CGU dispensa Bolsonaro de mostrar receita para hidroxicloroquina
Foto: Reprodução/Jair Bolsonaro

A CGU dispensou o presidente Bolsonaro de prestar informações, via Lei de Acesso à Informação, sobre como obteve hidroxicloroquina, um remédio de controle especial.

Desde 20 de março, a cloroquina e a hidroxicloroquina estão sujeitas a Receita de Controle Especial em duas vias, conforme resolução da Anvisa.

Em 7 de julho, O Antagonista pediu via Lei de Acesso à Informação a receita médica do presidente, ou qualquer informação sobre se Bolsonaro obteve o remédio por meio de um dos programas do governo.

Com o pedido negado, a reportagem recorreu duas vezes, afirmando que, como o próprio Bolsonaro se exibiu em vídeo tomando o remédio antimalária, o argumento da privacidade não vale.

Antes e depois de tomar os remédios, Bolsonaro exibiu várias vezes caixinhas deles.
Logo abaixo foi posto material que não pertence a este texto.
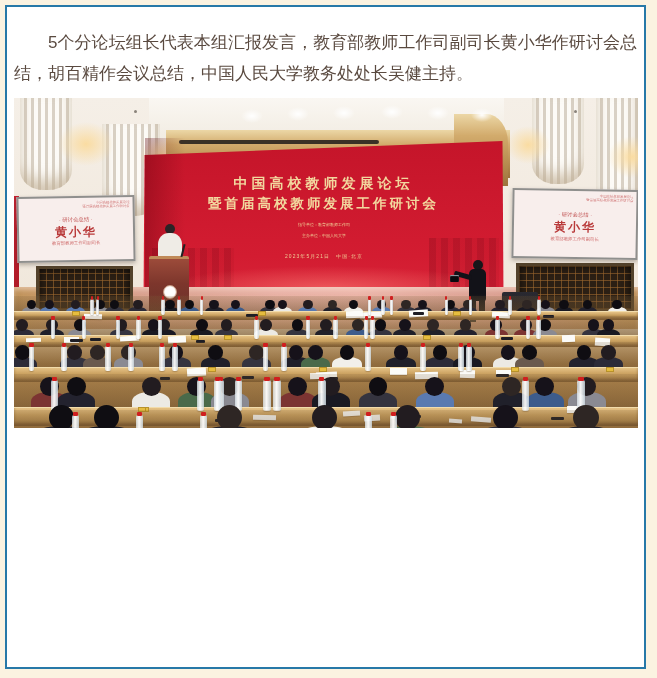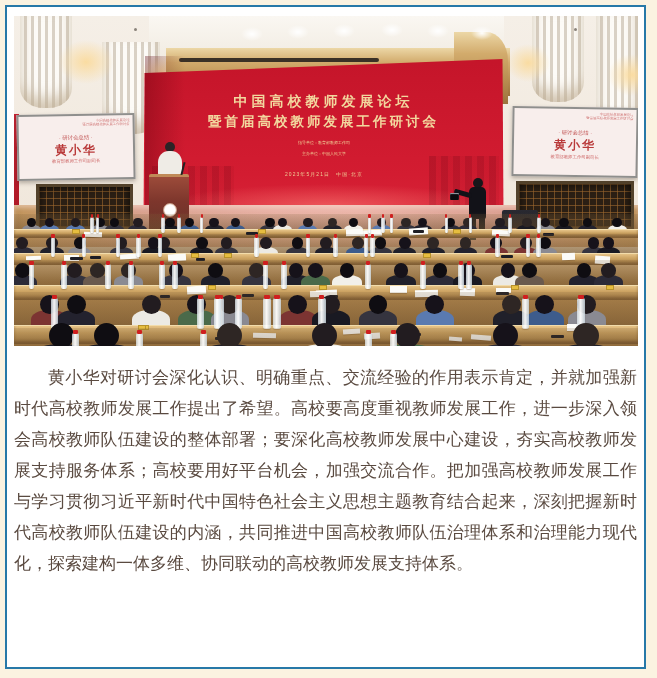"5个分论坛组长代表本组汇报发言，教育部教师工作司副司长黄小华作研讨会总结，胡百精" p.para { html: none -> <p>5个分论坛组长代表本组汇报发言，教育部教师工作司副司长黄小华作研讨会总结，胡百精作会议总结，中国人民大学教务处处长吴健主持。</p> }
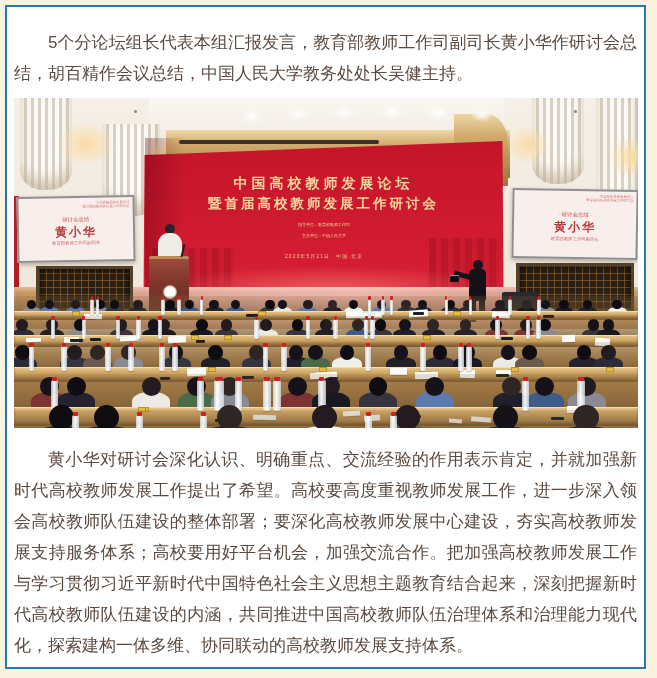"黄小华对研讨会深化认识、明确重点、交流经验的作用表示肯定，并就加强新时代高校教师" p.para { html: <p>黄小华对研讨会深化认识、明确重点、交流经验的作用表示肯定，并就加强新时代高校教师发展工作提出了希望。高校要高度重视教师发展工作，进一步深入领会高校教师队伍建设的整体部署；要深化高校教师发展中心建设，夯实高校教师发展支持服务体系；高校要用好平台机会，加强交流合作。把加强高校教师发展工作与学习贯彻习近平新时代中国特色社会主义思想主题教育结合起来，深刻把握新时代高校教师队伍建设的内涵，共同推进中国高校教师队伍治理体系和治理能力现代化，探索建构一体多维、协同联动的高校教师发展支持体系。</p> -> none }
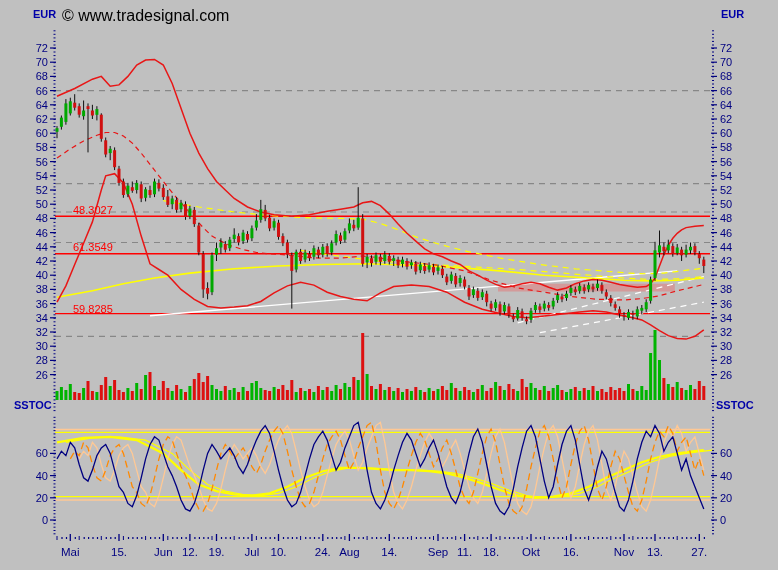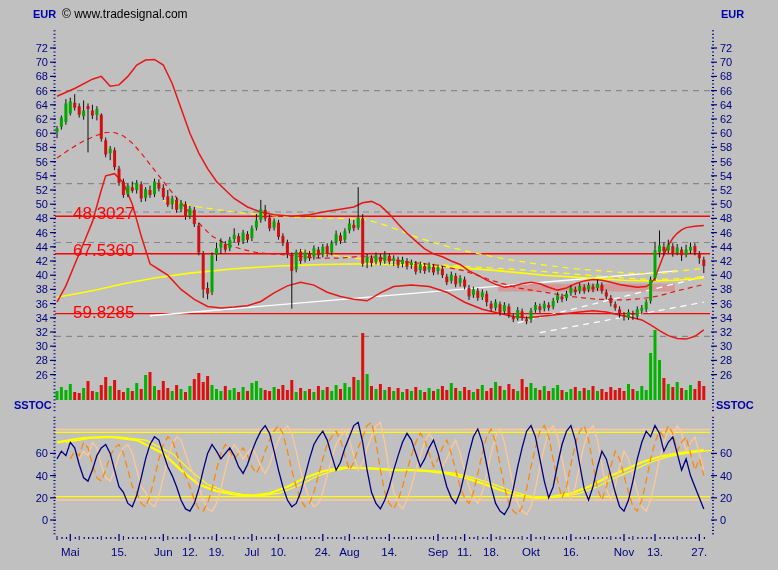"© www.tradesignal.com" .copyright { font-size: 12px -> 16px }
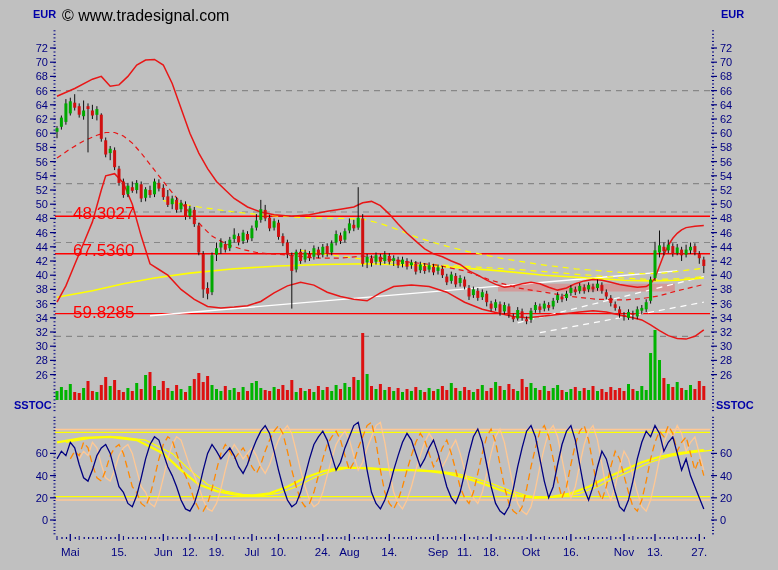"48.3027" .lvl { font-size: 17px -> 11px }
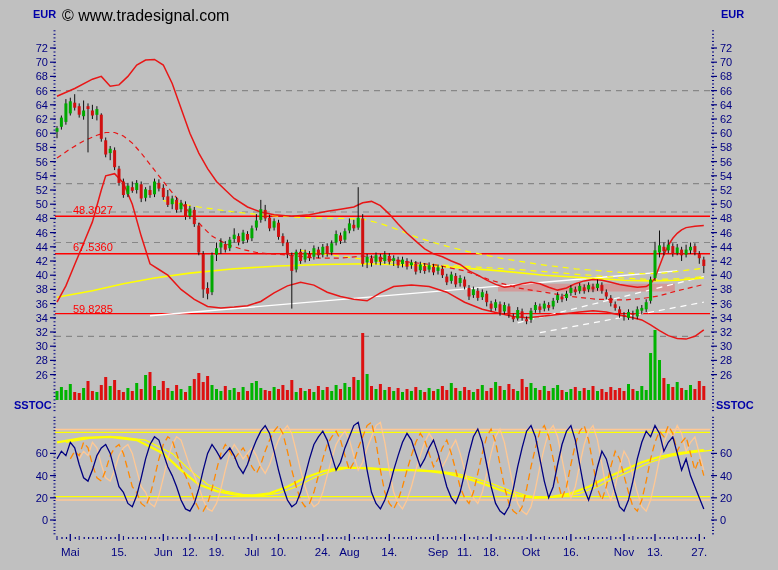"67.5360" div.ov { text: 67.5360 -> 61.3549 }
Em março, na porta do Alvorada, ofereceu de brincadeira: “ouvi dizer que tá custando um pau cada um no câmbio negro aí (…) Fazer negócio, pô, bora”.

No parecer, assinado nesta sexta-feira (23) pelo ouvidor-geral adjunto Fabio do Valle Valgas da Silva, a CGU escreveu:

“Uma vez que o requerente alegou se tratar de debate similar ao que redundou na publicidade dada aos exames de COVID-19 feitos pelo Presidente da República, faz-se relevante esclarecer que, naquela ocasião, a decisão sobre a preponderância do interesse público sobre o direito à privacidade se deu no âmbito da Reclamação nº 40.574 junto ao Supremo Tribunal Federal – STF, em 13/05/20202, sendo disponibilizados publicamente pelo STF e divulgados pelos mais diversos órgão de imprensa.

Entretanto, no caso em tela não foi possível visualizar interesse público preponderante diante do direito de proteção da informação pessoal de natureza sensível, já que a prescrição médica descreve tratamento individualizado indicado para paciente específico, não havendo nela qualquer informação que deva ser considerada pública nos termos da Lei de Acesso à Informação – LAI”.

O próprio presidente se exibiu tomando o remédio antimalária.

A CGU já se chamou Ministério da Transparência.